25. Berhasil

70 26 22
                                    

Adrian tengah duduk di kursi belajarnya sambil memegang gitar. Ia memetik gitarnya sambil terus menatap buku musik usang yang masih bertengger di meja belajarnya. Laki-laki itu sengaja membuka jendela, membiarkan angin masuk dan membuat ruangan kecil itu lebih sejuk. Hari ini Adrian tidak berniat pergi ke kampus karena memang tidak ada yang bisa dikerjakan. Setidaknya ia bisa menikmati waktu untuk dirinya sendiri sebelum pergi bekerja ke kafe.

Mata sipit Adrian masih sibuk menatap buku itu ketika ponselnya berdering. Ia melihat nama yang terpampang di layar. Laki-laki dengan rambut terikat itu tersenyum jail dan kembali memetik gitarnya. Adrian kira panggilan itu akan berakhir ketika ia mengabaikannya, tetapi panggilan itu tidak kunjung berhenti.
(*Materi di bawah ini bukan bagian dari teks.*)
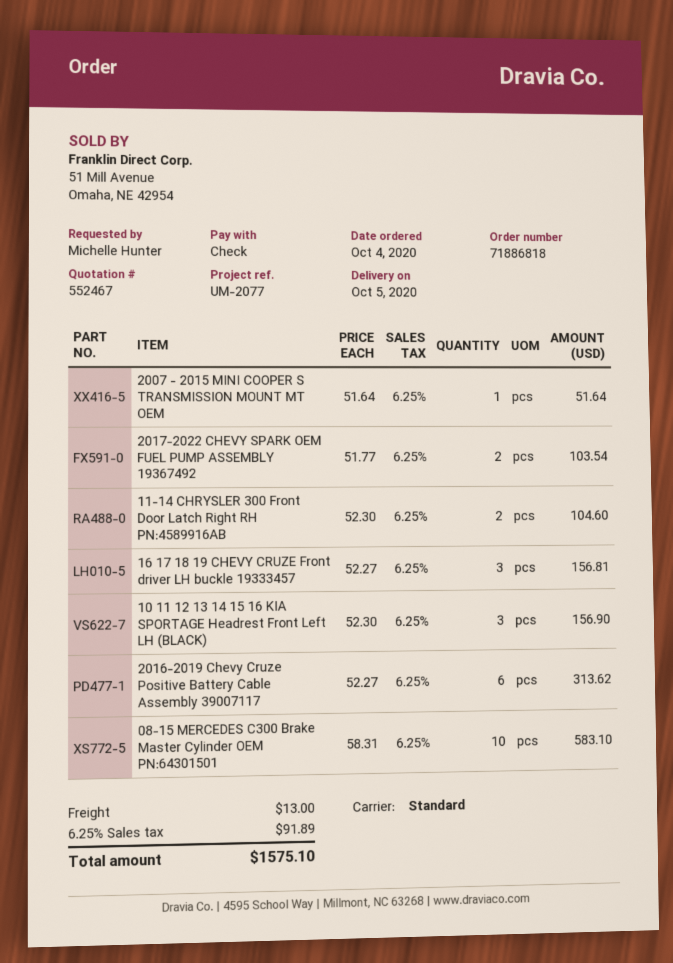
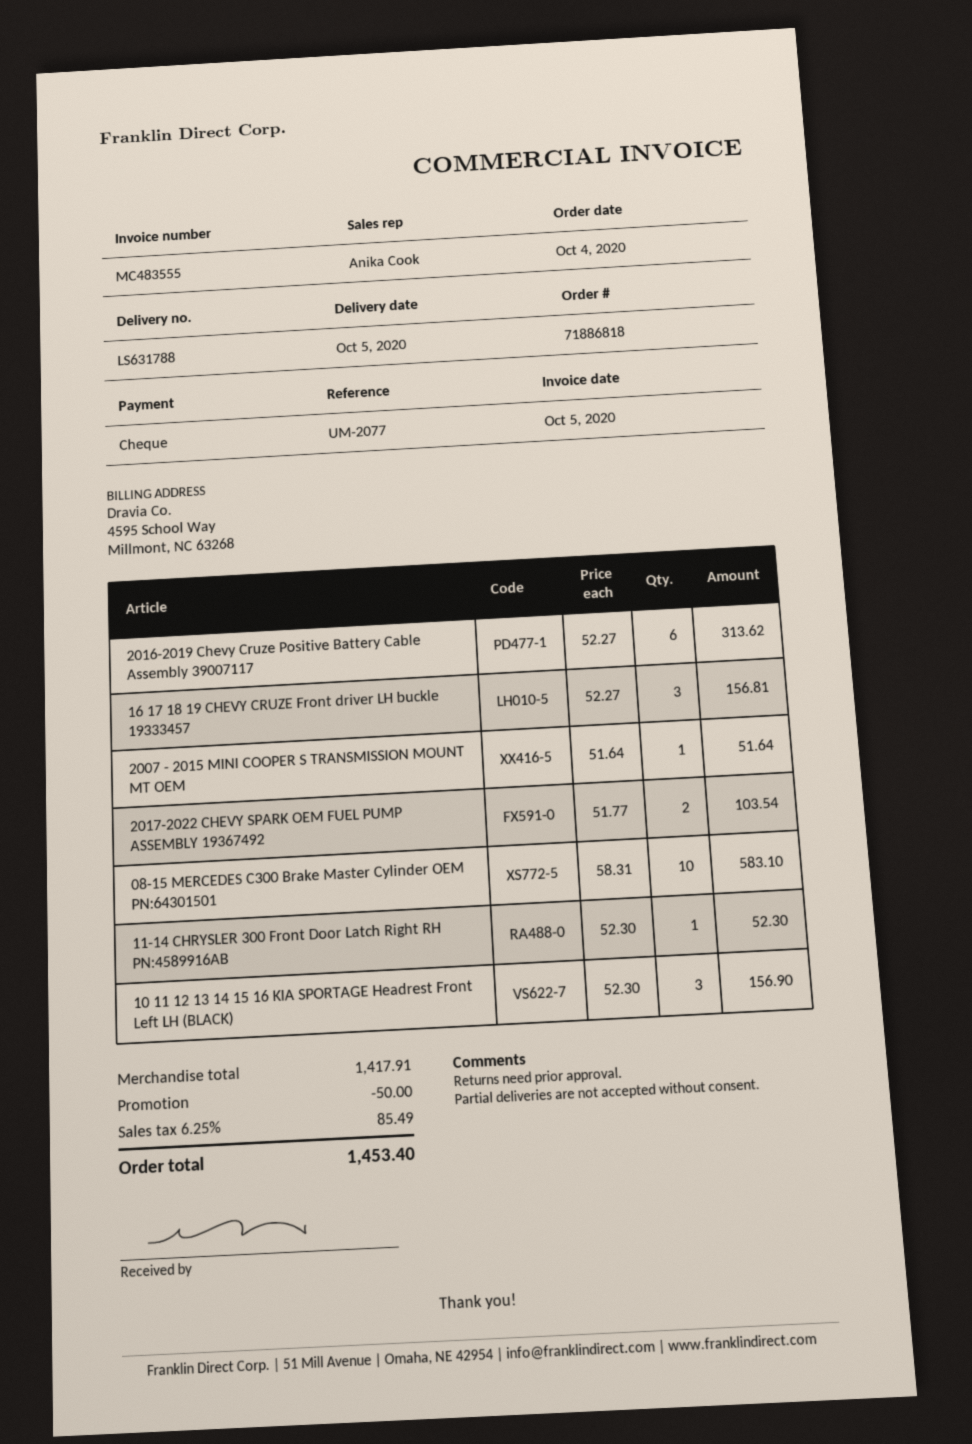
11-14 CHRYSLER 300 Front Door Latch Right RH PN:4589916AB: 2 x 52.30 = 104.60 -> 1 x 52.30 = 52.30
discount: none -> 50.00
shipping: 13.00 -> none
tax: 6.25% = 91.89 -> 6.25% = 85.49
total: 1575.10 -> 1453.40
Adrian akhirnya menyerah dan menjawab panggilan dari sahabatnya itu.

"Etdah, lo dari mana aja? Bisa-bisanya lo buat seorang Yessa menunggu!" Laki-laki itu berteriak dengan nada yang semakin tinggi pada setiap katanya.

"Gue lagi main gitar. Kenapa?" Adrian menjawab santai.

"Cek SIAKAD sekarang! Nilai lo sudah berubah." Yessa berseru heboh.

"Nilai mana?" Adrian menjawab sambil membalikkan lembaran buku musik yang ada di depannya. Mata Adrian membelalak ketika menemukan sederet nama yang tidak asing.

"Nilai Fisika Dasar lo, lah. Mana lagi." Yessa mengeluh karena respon Adrian yang ada di luar dugaannya.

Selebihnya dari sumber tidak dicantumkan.